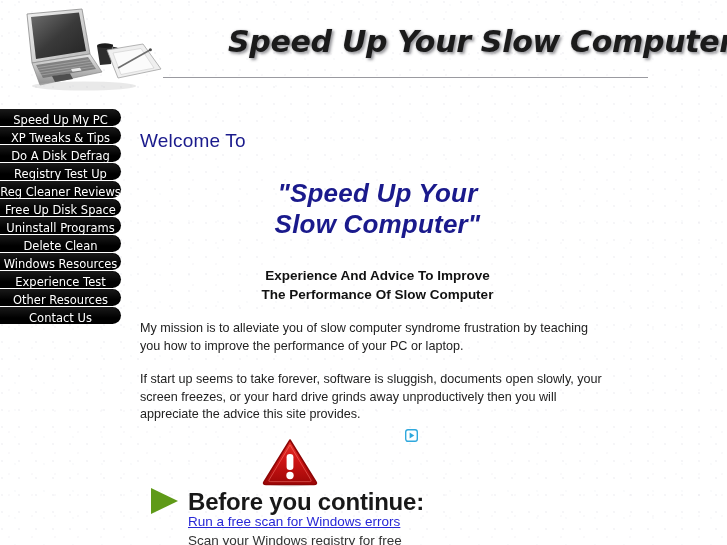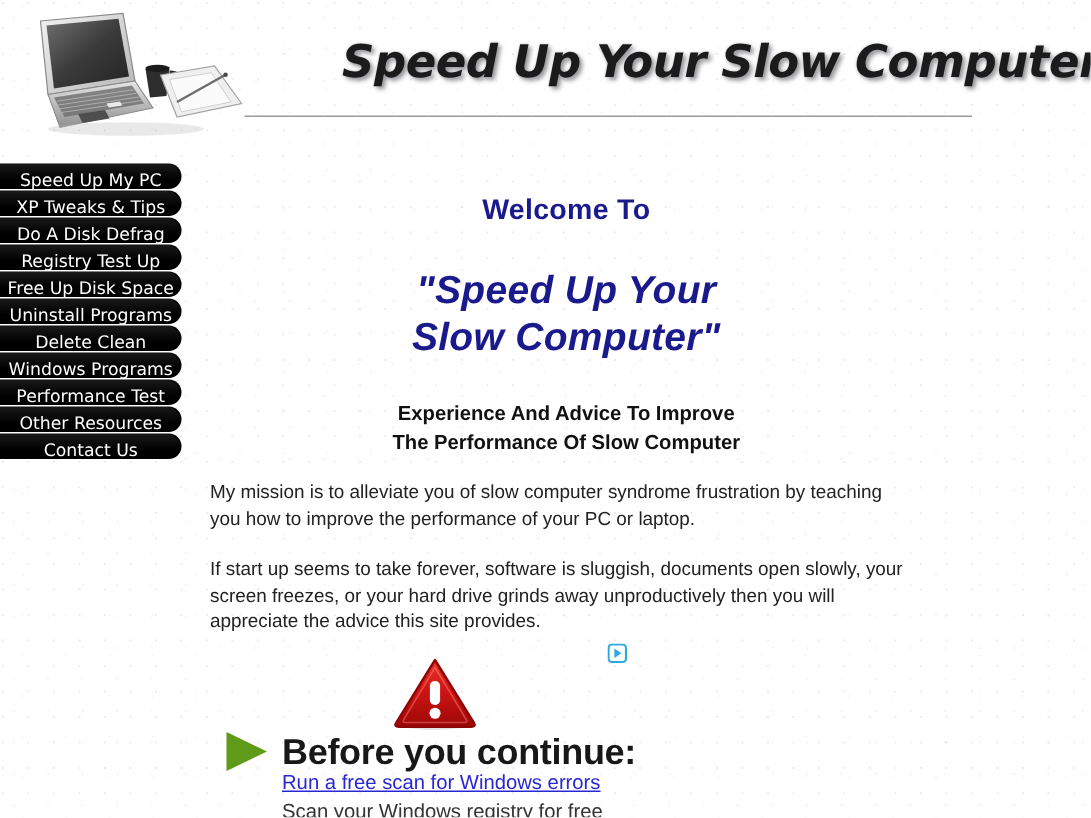--- a/index.html
+++ b/index.html
@@ -97,9 +97,9 @@
     margin: 21px 0 0 0;
     font-family: "Liberation Sans", sans-serif;
     font-size: 19px;
-    font-weight: bold;
+    font-weight: normal;
     color: #1a1a8c;
-    text-align: center;
+    text-align: left;
     letter-spacing: 0.2px;
   }
 

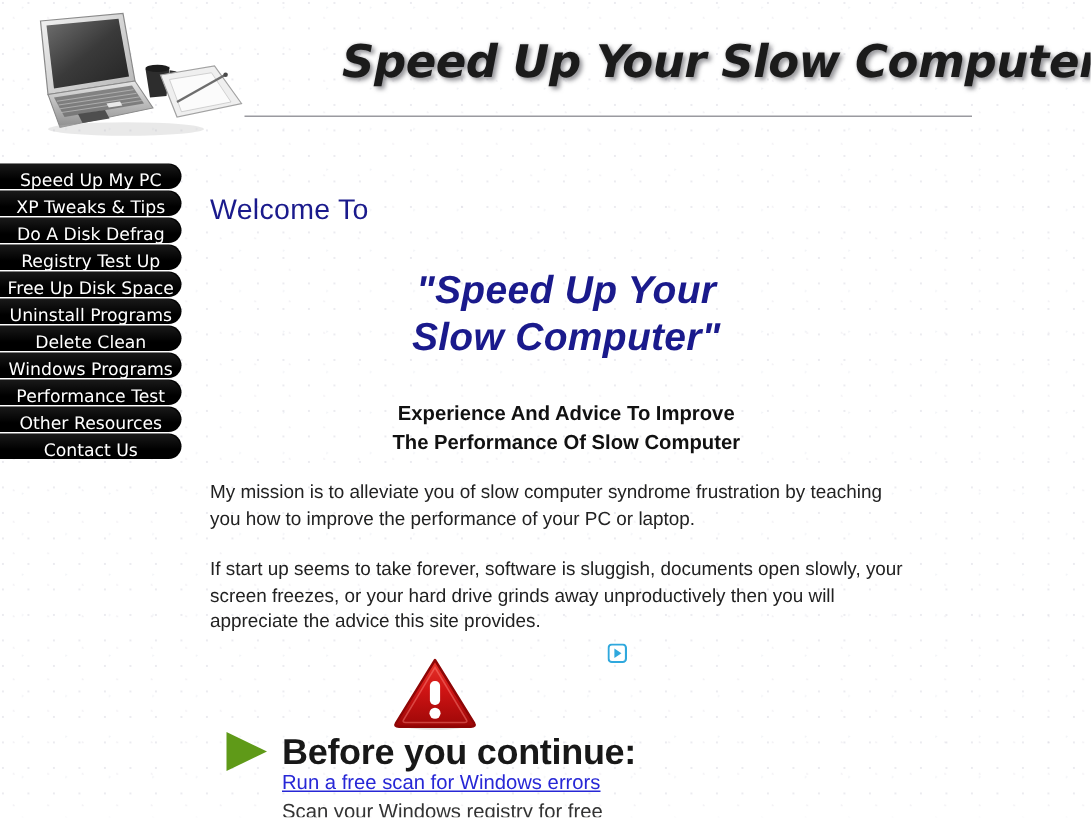--- a/index.html
+++ b/index.html
@@ -257,6 +257,7 @@
     <a class="nav-item" href="#">XP Tweaks &amp; Tips</a>
     <a class="nav-item" href="#">Do A Disk Defrag</a>
     <a class="nav-item" href="#">Registry Test Up</a>
+    <a class="nav-item" href="#">Reg Cleaner Reviews</a>
     <a class="nav-item" href="#">Free Up Disk Space</a>
     <a class="nav-item" href="#">Uninstall Programs</a>
     <a class="nav-item" href="#">Delete Clean</a>

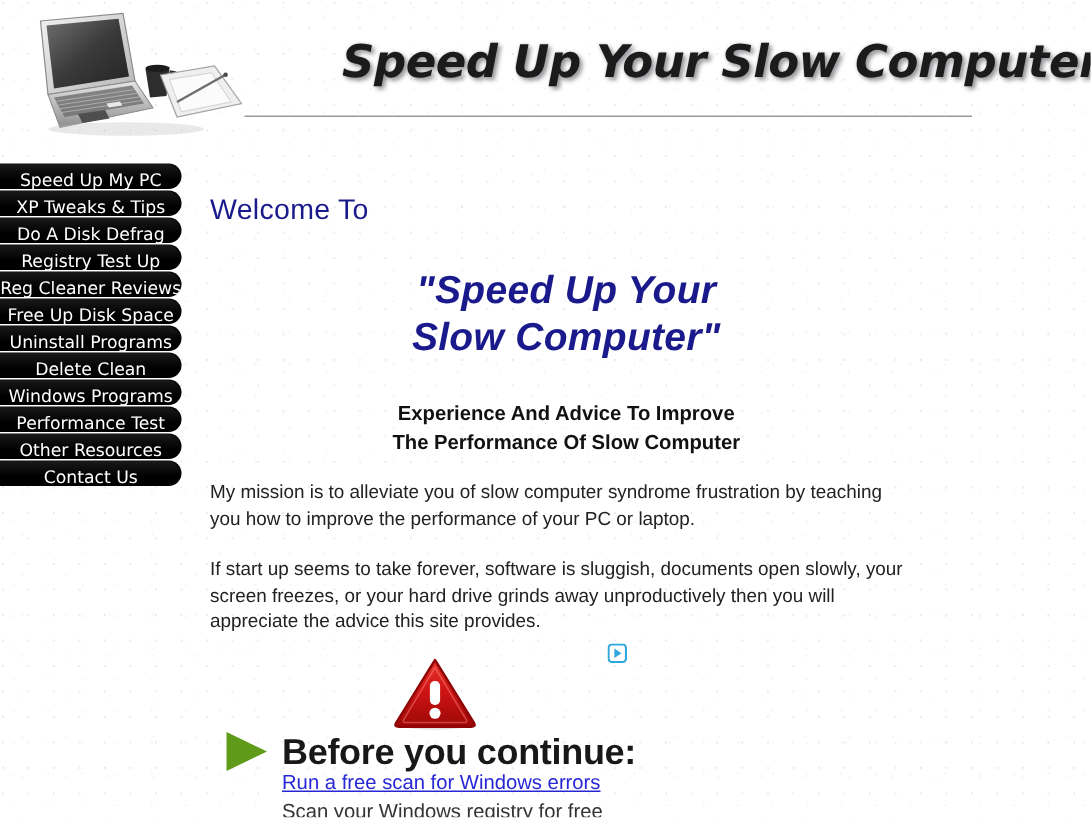--- a/index.html
+++ b/index.html
@@ -261,7 +261,7 @@
     <a class="nav-item" href="#">Free Up Disk Space</a>
     <a class="nav-item" href="#">Uninstall Programs</a>
     <a class="nav-item" href="#">Delete Clean</a>
-    <a class="nav-item" href="#">Windows Programs</a>
+    <a class="nav-item" href="#">Windows Resources</a>
     <a class="nav-item" href="#">Performance Test</a>
     <a class="nav-item" href="#">Other Resources</a>
     <a class="nav-item" href="#">Contact Us</a>

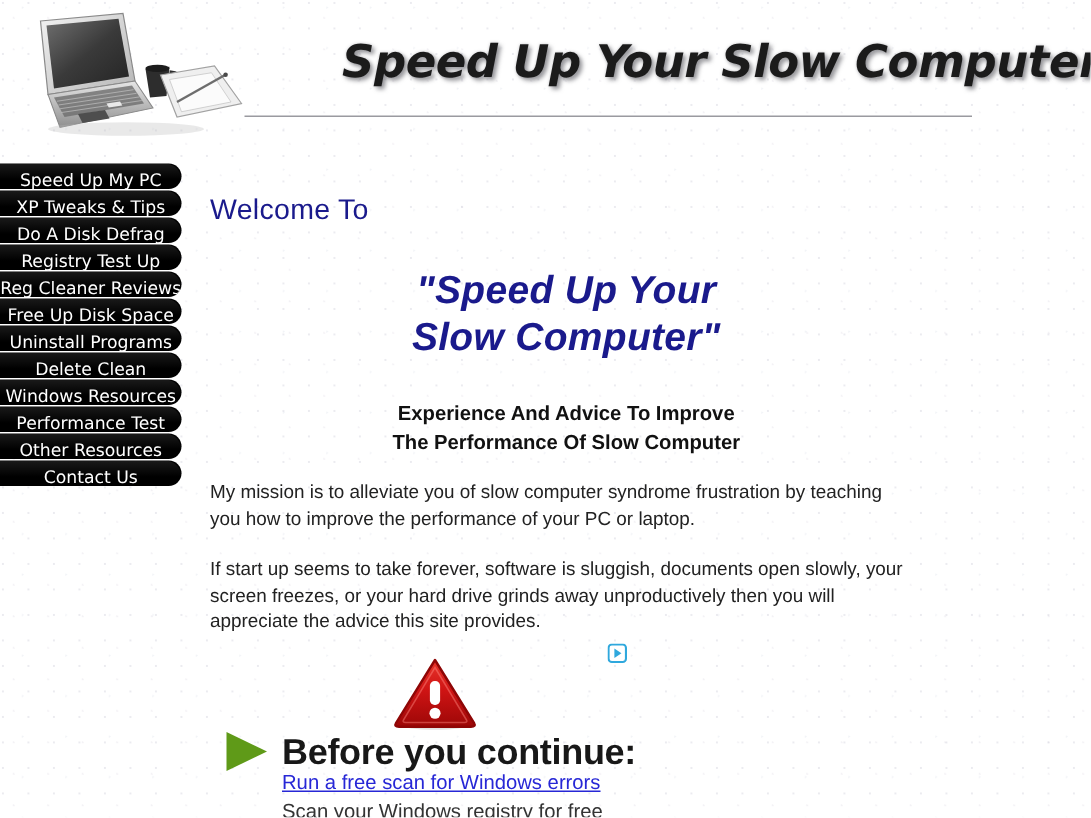--- a/index.html
+++ b/index.html
@@ -262,7 +262,7 @@
     <a class="nav-item" href="#">Uninstall Programs</a>
     <a class="nav-item" href="#">Delete Clean</a>
     <a class="nav-item" href="#">Windows Resources</a>
-    <a class="nav-item" href="#">Performance Test</a>
+    <a class="nav-item" href="#">Experience Test</a>
     <a class="nav-item" href="#">Other Resources</a>
     <a class="nav-item" href="#">Contact Us</a>
   </nav>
++++++
* **What is needed**: Looking at the material above, count the lines where the word "Test" occurs, and answer with that count alone.

* **Your response**: 4